Suffering as a consequence of possibly well-intended reform agendas doesn’t seem to be a deal-breaker, otherwise the explosion of food banks and the well-reported distress of disabled people going through benefits assessments would have stopped some of the excesses of welfare reform. And they haven’t. In a system where vulnerable people suffering isn’t a deal breaker, it is dangerous to argue for a reduction of dependency.

With many other advice services cut so much they are near impossible to access, for many people their GP is the only place you can go with a complex, maybe ill-defined problem that in all likelihood includes a health dimension. The Richmond Group of Charities did some research with people who are likely beneficiaries of social prescribing (frequent users of GP services, lower socioeconomic backgrounds). I was taken aback by how aware our focus group was of the fact that their GP was ill-equipped to deal with certain issues. But with Citizens Advice Bureaus open for just two hours per week, where else were they supposed to go? What low-threshold, no stigma, relatively holistic services are out there where you could say ‘I have run out of money, my children are going crazy, I am in constant pain, I don’t understand what my consultant said to me the last time I had ten minutes with them, and now I have this vague but crippling anxiety that stops me from leaving the house’?

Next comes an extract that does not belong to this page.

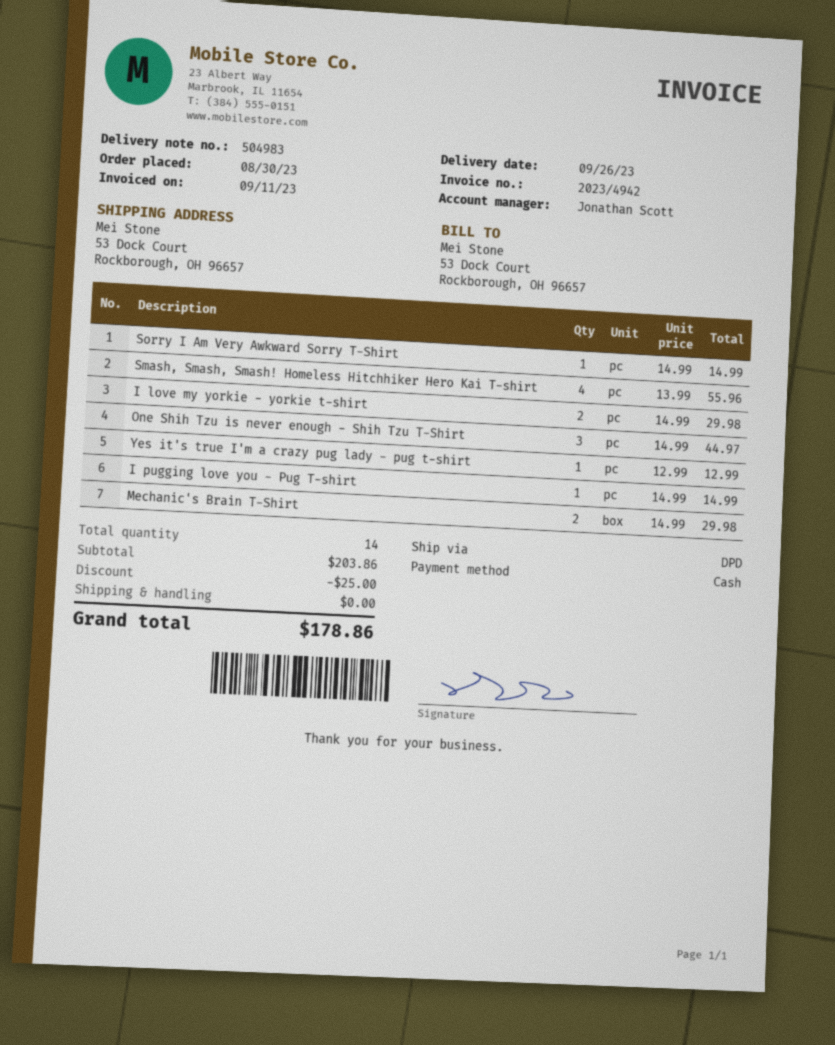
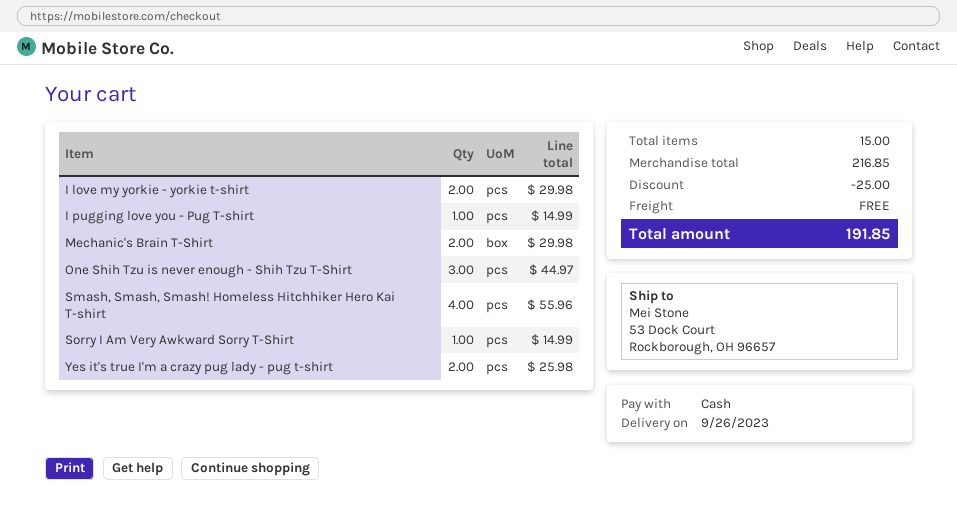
Yes it's true I'm a crazy pug lady - pug t-shirt: 1 for 12.99 -> 2 for 25.98
total quantity: 14 -> 15
subtotal: 203.86 -> 216.85
total: 178.86 -> 191.85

Ask your health professional friends and they will say that this is not an uncommon set of complaints – they are real needs. This is not about people needing to take more responsibility. I completely understand that the way out of a spiral of dependency and overmedicalisation is not to do lots of things ‘to’ the above imagined service user. But this person probably doesn’t need less support, they need different support: kind, patient, open-ended, encouraging and enabling.

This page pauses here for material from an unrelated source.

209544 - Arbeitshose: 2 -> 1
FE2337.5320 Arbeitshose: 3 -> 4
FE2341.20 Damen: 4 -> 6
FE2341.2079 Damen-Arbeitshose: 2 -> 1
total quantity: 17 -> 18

I know that this is what The King’s Fund is aiming at, and that much of the shared responsibility framework names the elements that are needed to get to such transformed services. So maybe this framework itself needs a different framing: one that starts with the acknowledgment that people who have health (and often also other) problems have a rightful expectation that they will be supported at a time of need. That we will try to understand what is going on, and that we will together find the most effective way of helping them live a good life. Maybe we need to start from the realisation that our independence is often a function of our basic needs having been met, and that we are a long way from meeting the needs of those who rely most on health and care services.